This subject has been given great attention by Muslim sages and
philosophers, who have made great many interesting observations in
this regard. For brevity's sake, we shall quote only one ruba'i on
this topic: The seeker of a mine of diamonds is himself a mine;
The seeker of the spirit is himself the spirit; I will divulge the
secret of this matter: You are whatever you seek, you are the
object of your quest.
The Discovery of the Self and of God:
The rediscovery of the self, in addition to the above two,
requires to fulfil one more condition, and that is the realization
and knowledge of the Cause of one's creation and existence. That
is, it is impossible for man to recognize himself and know himself
by viewing himself in separation from the Cause of his creation.
The real Cause of every existent is prior to it and nearer to it
than it is to itself:
And We are nearer to him than his jugular vein. (50:16) And
know that God stands between a man and his heart. (8:24)
The Muslim mystics have laid great emphasis on the point that
the knowledge of the self (ma'rifat al-nafs) and the
knowledge of God (ma'rifat Allah) are not separate from one
another. To experience the spirit, which according to the Quran is
God's 'breath', is, to experience the Divine Essence.
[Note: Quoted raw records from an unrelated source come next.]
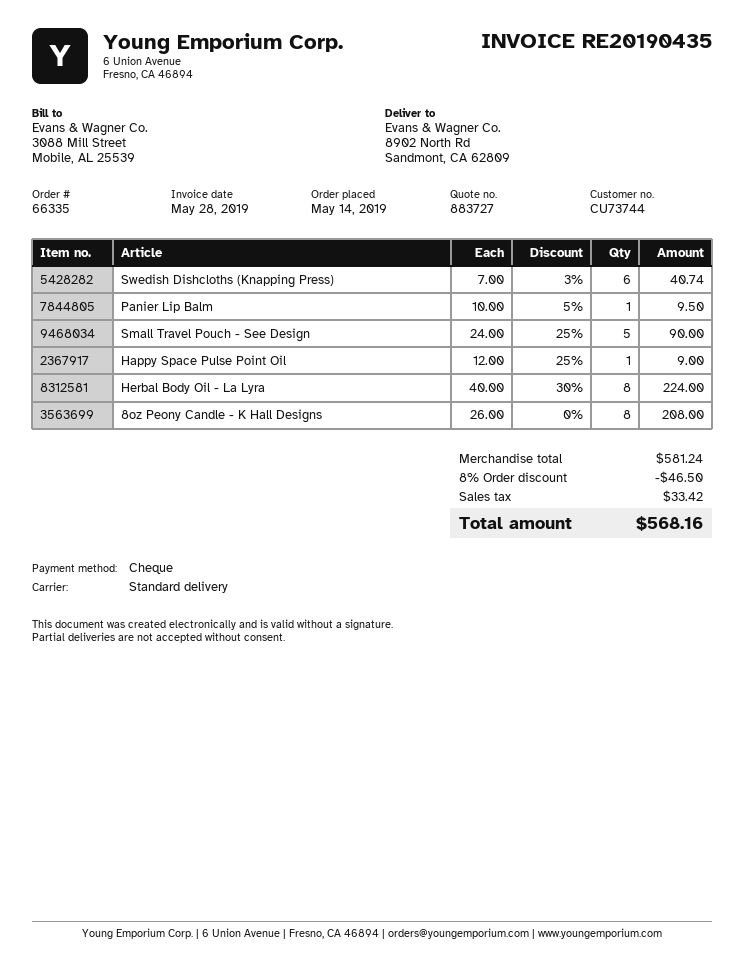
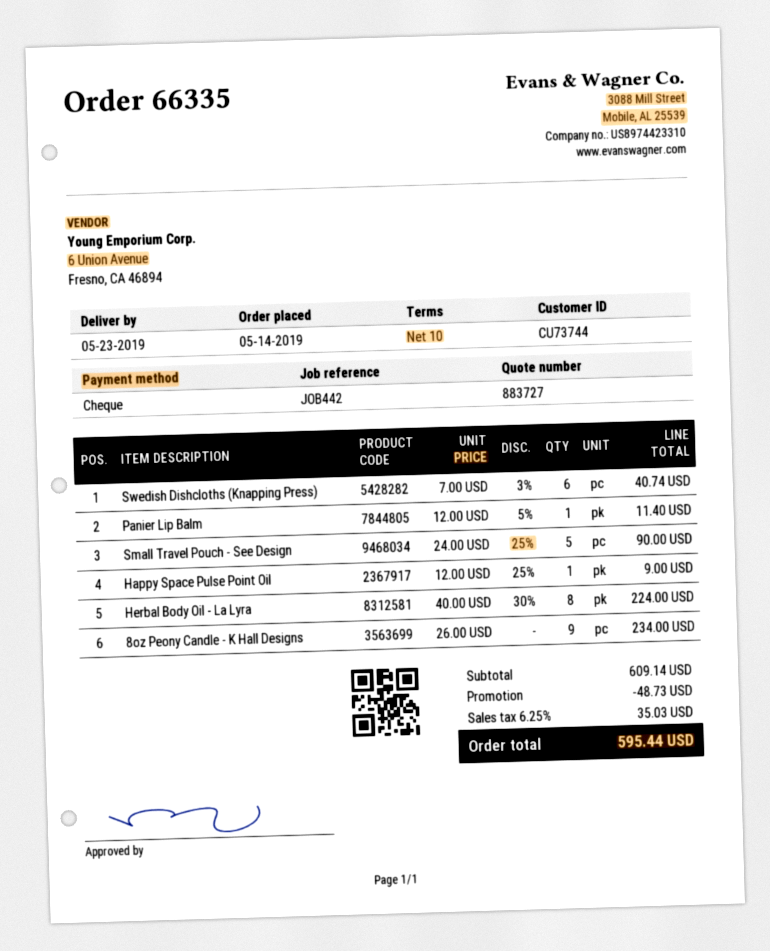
Panier Lip Balm: 1 x 10.00 - 5% = 9.50 -> 1 x 12.00 - 5% = 11.40
8oz Peony Candle - K Hall Designs: 8 x 26.00 = 208.00 -> 9 x 26.00 = 234.00
subtotal: 581.24 -> 609.14
discount: 46.50 -> 48.73
tax: 33.42 -> 35.03
total: 568.16 -> 595.44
The Muslim
mystics have raised severe objections against the statements of
Muslim philosophers regarding the problem of self-knowledge and
consider them to be inadequate.
Shaykh Mahmud al-Shabistari was sent a series of versified
questions by someone from Khurasan. His poem Gulshan-e raz
is the reply he gave to the questions. In one of the questions,
the enquirer asks:
Who am I? Inform me about my
self. What is meant by "Journey within thy
self"?
The Shaykh's reply is elaborate. There he says:
Forms and spirits, from the same light are
derived, Reflected of mirror or beaming from the
lamp. I' the word is everywhere in all your speech.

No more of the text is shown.